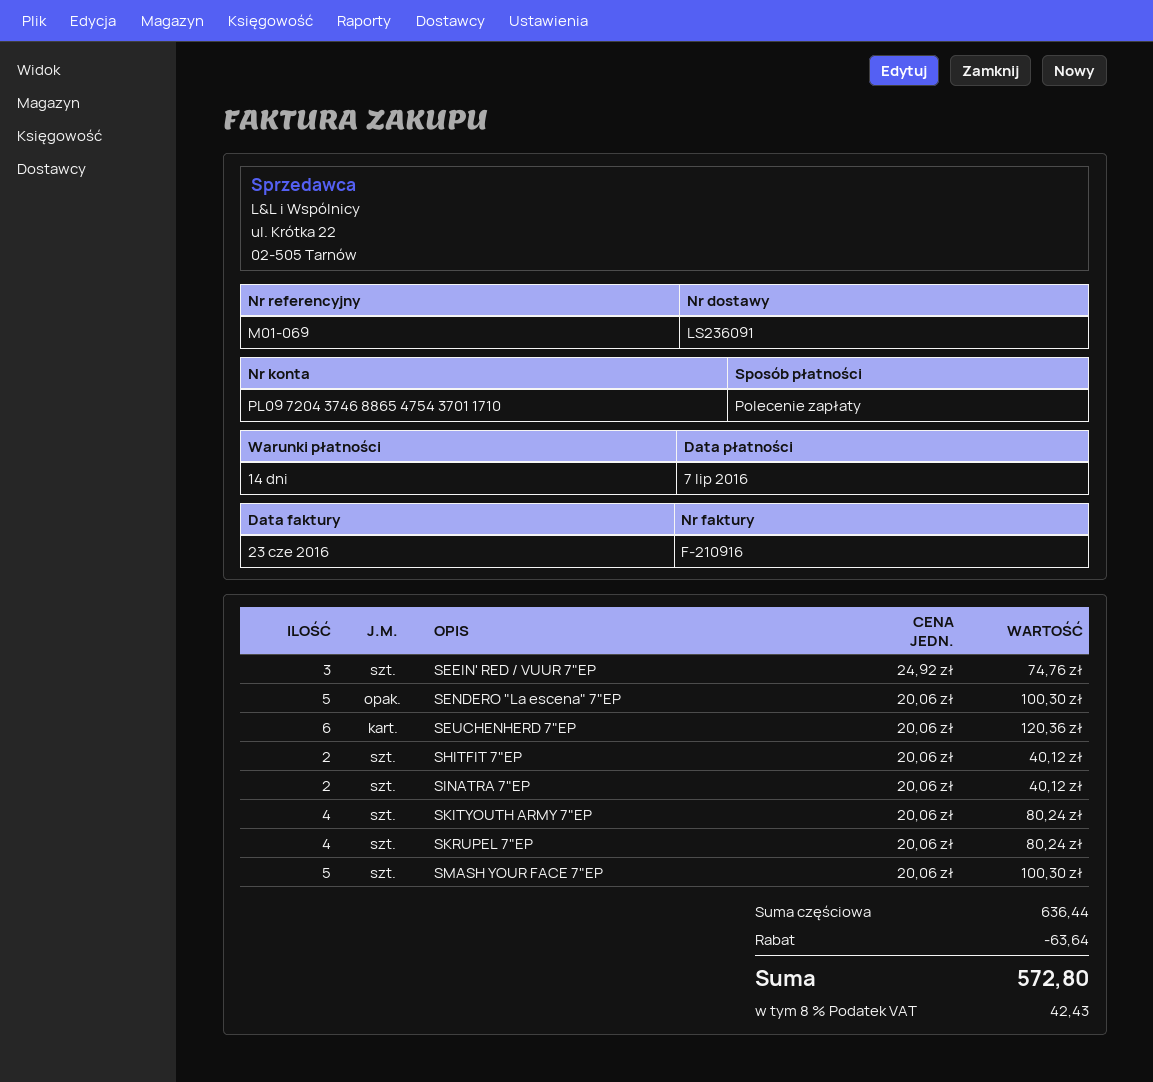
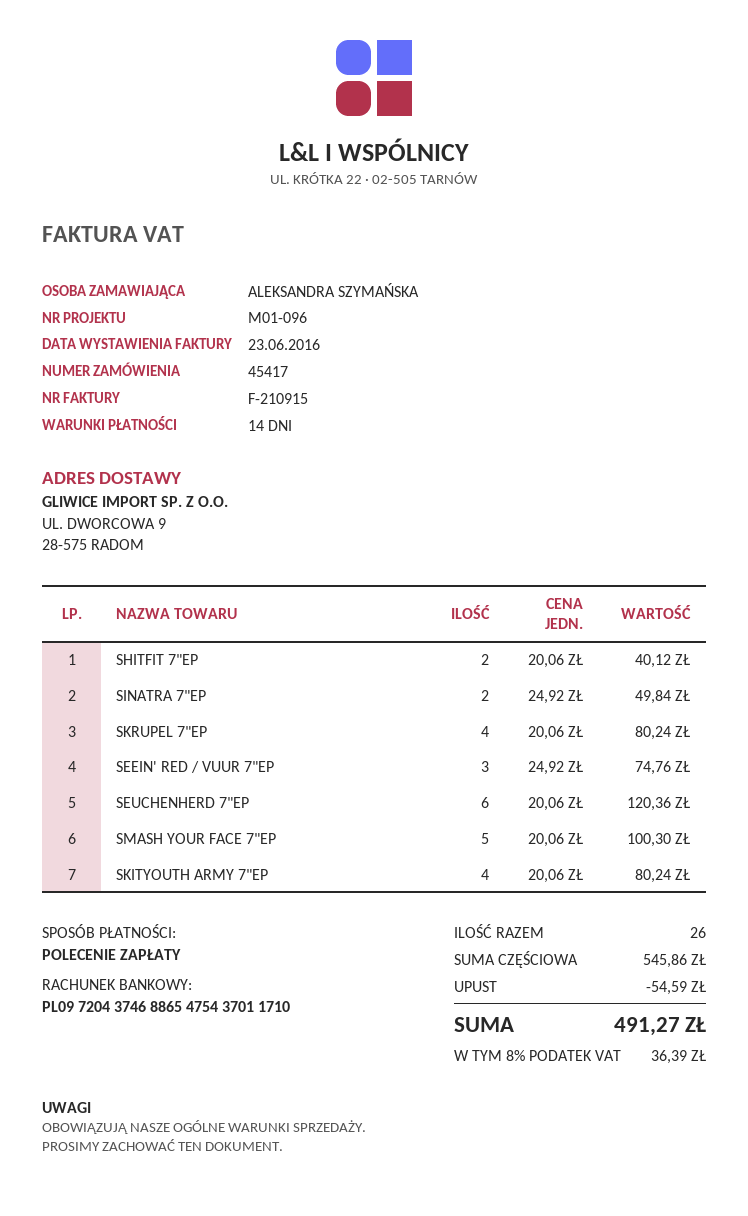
invoice number: F-210916 -> F-210915
reference: M01-069 -> M01-096
SENDERO "La escena" 7"EP: 5 x 20.06 = 100.30 -> none
SINATRA 7"EP: 2 x 20.06 = 40.12 -> 2 x 24.92 = 49.84
subtotal: 636.44 -> 545.86
discount: 63.64 -> 54.59
tax: 8% = 42.43 -> 8% = 36.39
total: 572.80 -> 491.27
● ● ● ● ● ● ●
## HOW TO COMPLETE THIS TASK
Write the listing out exactly, apart from its pictures.

## ANSWER FOR THIS EXERCISE
invoice number: F-210916 -> F-210915
reference: M01-069 -> M01-096
SENDERO "La escena" 7"EP: 5 x 20.06 = 100.30 -> none
SINATRA 7"EP: 2 x 20.06 = 40.12 -> 2 x 24.92 = 49.84
subtotal: 636.44 -> 545.86
discount: 63.64 -> 54.59
tax: 8% = 42.43 -> 8% = 36.39
total: 572.80 -> 491.27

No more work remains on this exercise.